EXERCISE BRIEF: Word for word, copy the data that follows and skip its pictures.

[Before and after images]
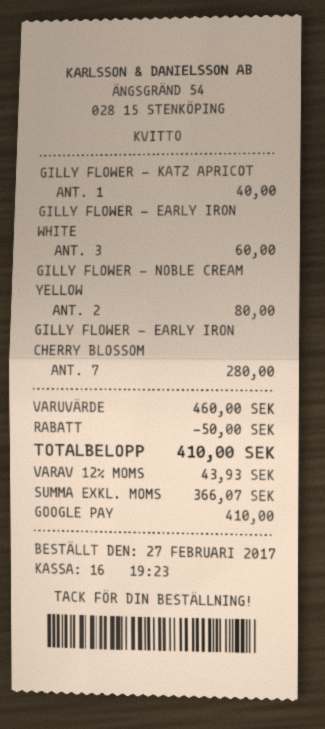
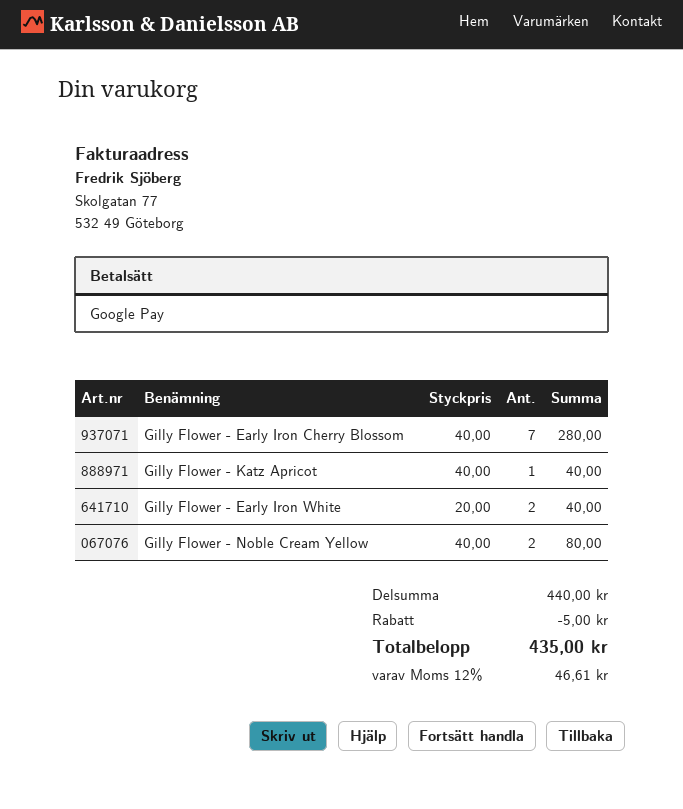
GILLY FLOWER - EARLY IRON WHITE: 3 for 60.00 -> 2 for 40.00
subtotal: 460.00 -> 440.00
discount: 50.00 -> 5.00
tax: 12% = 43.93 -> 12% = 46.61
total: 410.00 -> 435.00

EXERCISE ANSWER:
GILLY FLOWER - EARLY IRON WHITE: 3 for 60.00 -> 2 for 40.00
subtotal: 460.00 -> 440.00
discount: 50.00 -> 5.00
tax: 12% = 43.93 -> 12% = 46.61
total: 410.00 -> 435.00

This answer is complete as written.